Pre-calculating the common prefixes may provide a speed boost but you'd be better off measuring it to check (always check, never assume):
chars = string.digits + string.uppercase + string.lowercase
for a in chars:
print a
for b in chars:
ab = '%s%s' % (a, b)
print ab
for c in chars:
abc = '%s%s' % (ab, c)
print abc
for d in chars:
print '%s%s' % (abc, d)
EDIT: I actually did some benchmarks (with Windows-Python 2.6.1) - this version takes about 2.25 time units compared to the original 2.84 so it's 26% faster. I think that might warrant its use (again, as long as it's documented clearly what it's trying to achieve).
@nosklo's and @Triptych's solutions produce different results:
>>> list(map(''.join, itertools.chain.from_iterable(itertools.product("ab",
... repeat=r) for r in range(4)))) # @nosklo's
['', 'a', 'b', 'aa', 'ab', 'ba', 'bb', 'aaa', 'aab', 'aba', 'abb', 'baa', 'bab', 'bba', 'bbb']
>>> ab = ['']+list("ab")
>>> list(map(''.join, (a+b+c for a in ab for b in ab for c in ab)))
['', 'a', 'b', 'a', 'aa', 'ab', 'b', 'ba', 'bb', 'a', 'aa', 'ab', 'aa', 'aaa', 'aab', 'ab', 'aba', 'abb', 'b', 'ba', 'bb', 'ba', 'baa', 'bab', 'bb', 'bba', 'bbb']
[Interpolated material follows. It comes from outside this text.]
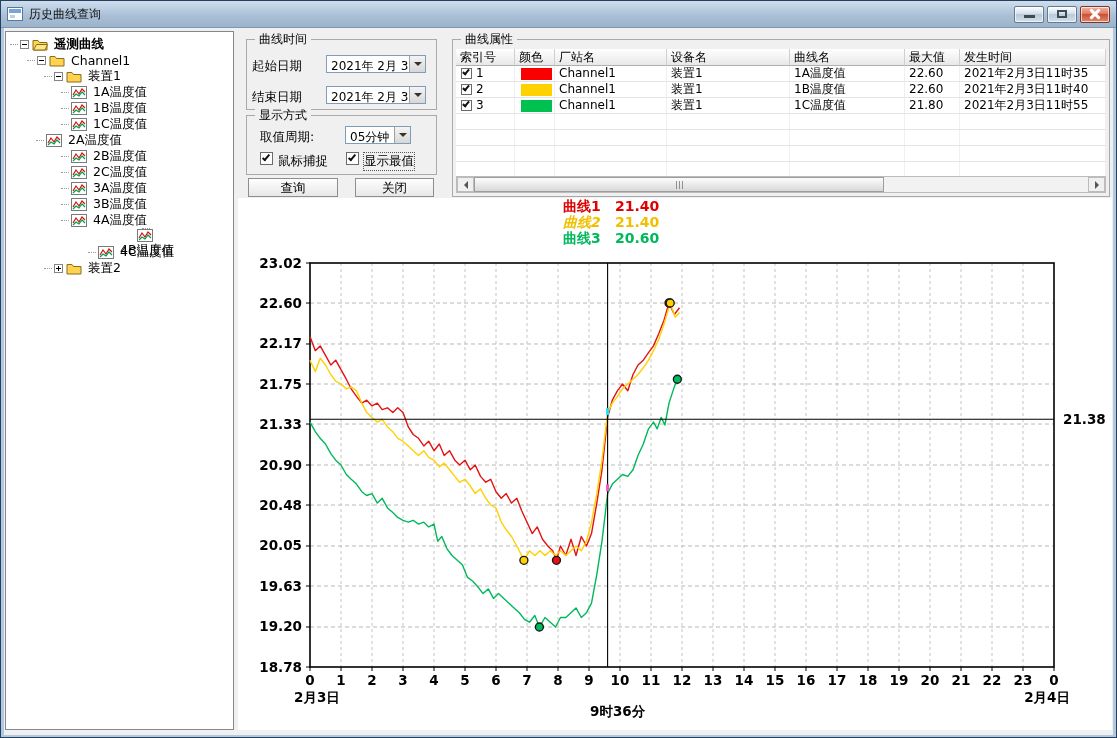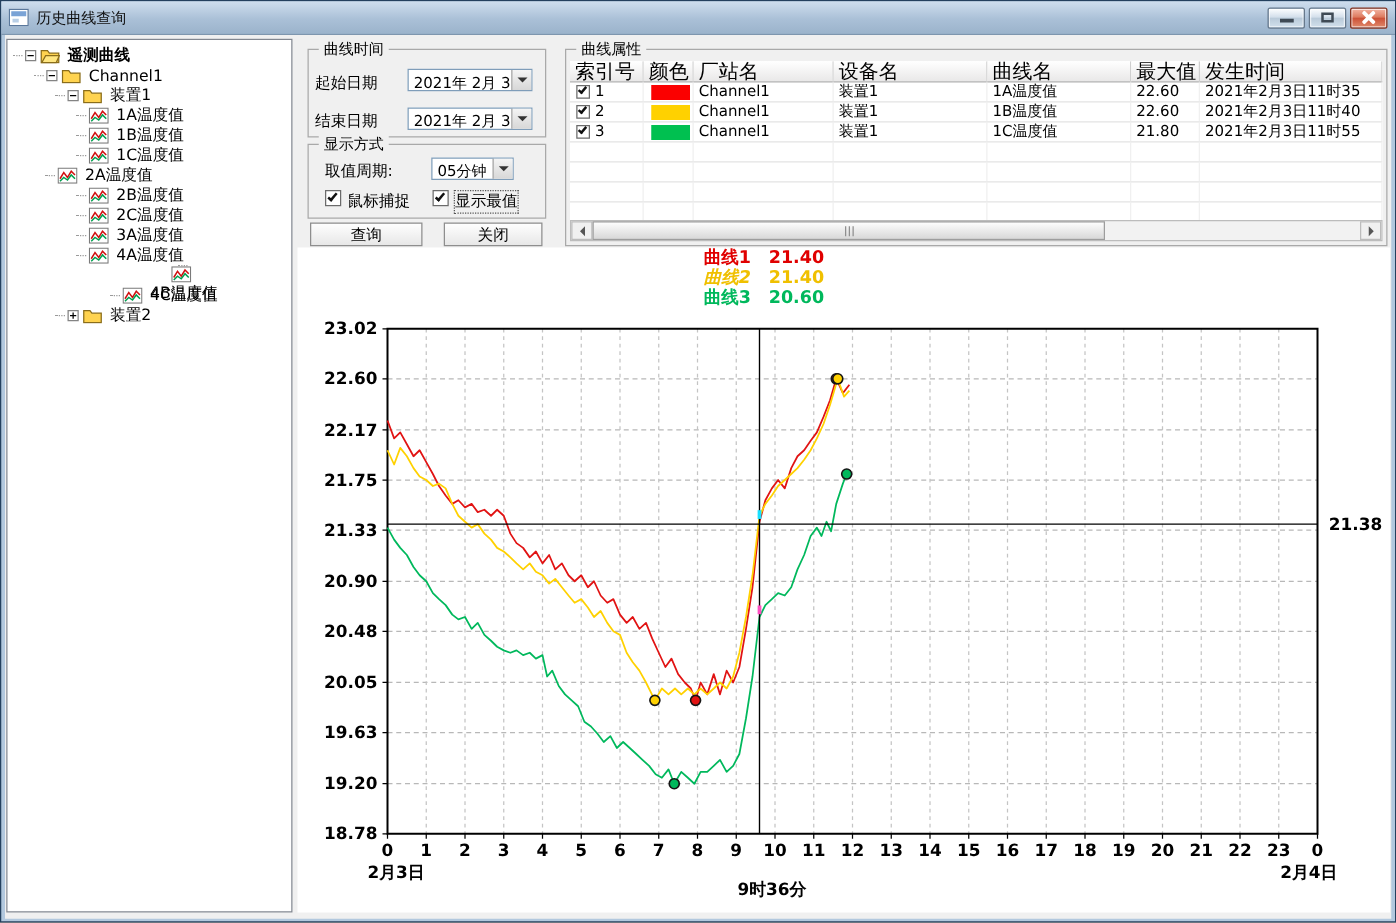"索引号" .th { font-size: 16px -> 12px }
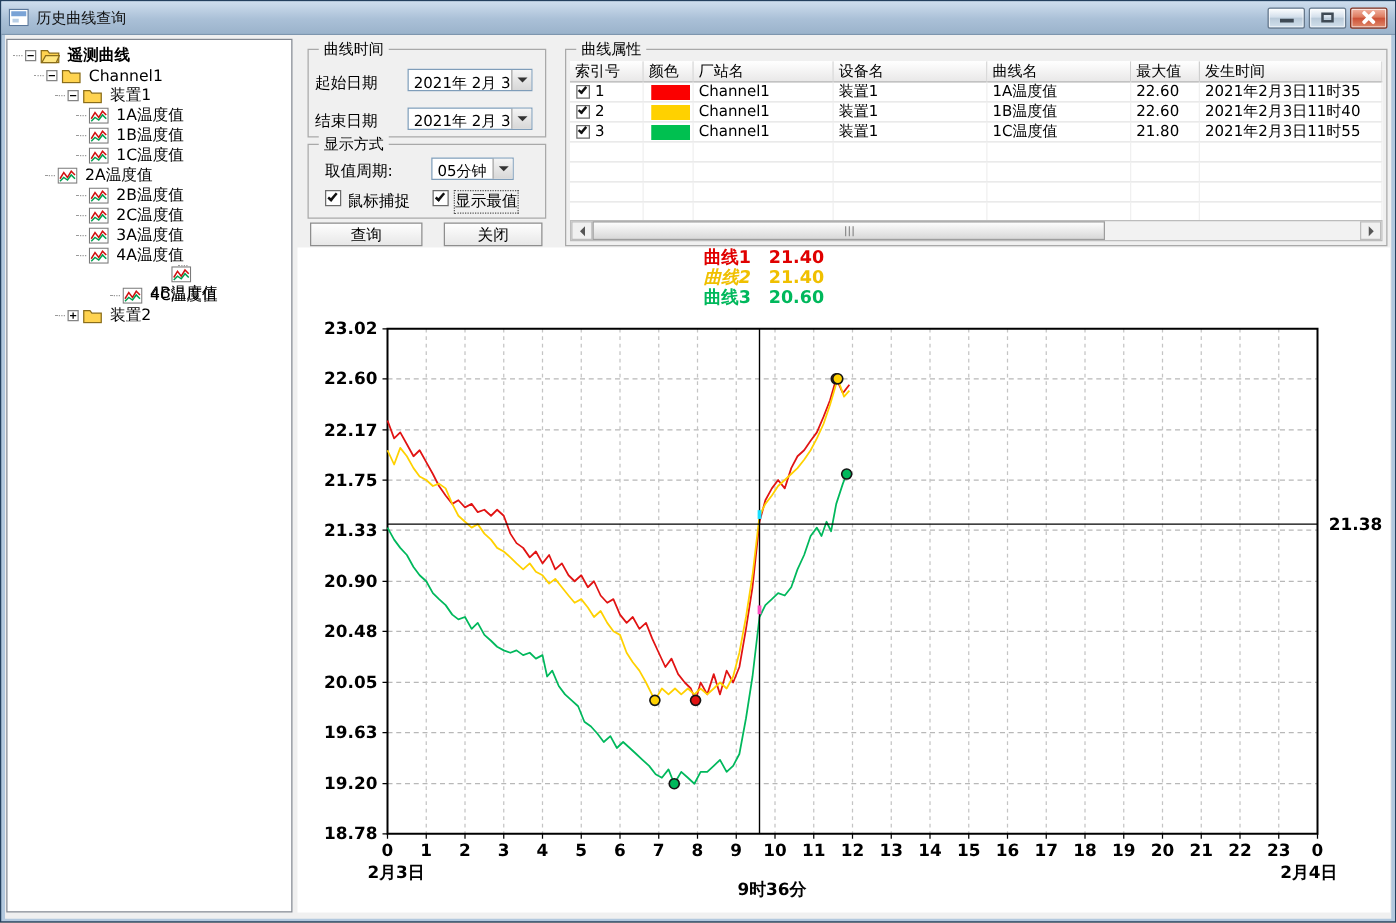"3B温度值" div.trow { html: none -> <div> <span></span> <svg> <rect></rect> <polyline></polyline> <polyline></polyline> </svg> <span>3B温度值</span> </div> }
Here's modified @Triptych's solution that produce the same output as the @nosklo's one:
>>> ab = "ab"
>>> list(map(''.join, itertools.chain([''], ab, (a+b for a in ab for b in ab),
... (a+b+c for a in ab for b in ab for c in ab))))
['', 'a', 'b', 'aa', 'ab', 'ba', 'bb', 'aaa', 'aab', 'aba', 'abb', 'baa', 'bab', 'bba', 'bbb']
There are many algorithms for generating every permutation of a set. What you want here is a related problem, but not directly analagous. Suggested Reading
It doesn't exactly answer the question, but this would return the n
th combination for the given maximum length and characters in the alphabet to use:
#!/usr/bin/python
def nth_combination(n, maxlen=4, alphabet='abc'):
"""
>>> print ','.join(nth_combination(n, 1, 'abc') for n in range(3))
a,b,c
>>> print ','.join(nth_combination(n, 2, 'abc') for n in range(12))
a,aa,ab,ac,b,ba,bb,bc,c,ca,cb,cc
>>> import string ; alphabet = string.ascii_letters + string.digits
>>> print ','.join(nth_combination(n, 4, alphabet) for n in range(16))
a,aa,aaa,aaaa,aaab,aaac,aaad,aaae,aaaf,aaag,aaah,aaai,aaaj,aaak,aaal,aaam
>>> print ','.join(nth_combination(n, 4, alphabet)
... for n in range(0, 14000000, 10**6))
a,emiL,iyro,mKz2,qWIF,u8Ri,zk0U,Dxav,HJi9,LVrM,P7Ap,UjJ1,YvSE,2H1h
"""
if maxlen == 1:
return alphabet[n]
offset, next_n = divmod(n, 1 + len(alphabet)**(maxlen-1))
if next_n == 0:
return alphabet[offset]
return alphabet[offset] + nth_combination(next_n-1, maxlen-1, alphabet)
if __name__ == '__main__':
from doctest import testmod
testmod()
This of course makes sense only if you need random access to the set of combinations instead of always iterating through them all.
If maxlen
is high, some speed optimization could be achieved e.g. by getting rid of string concatenation and re-calculating the length of alphabet
and maxlen-1
at each level of the recursion. A non-recursive approach might make sense, too.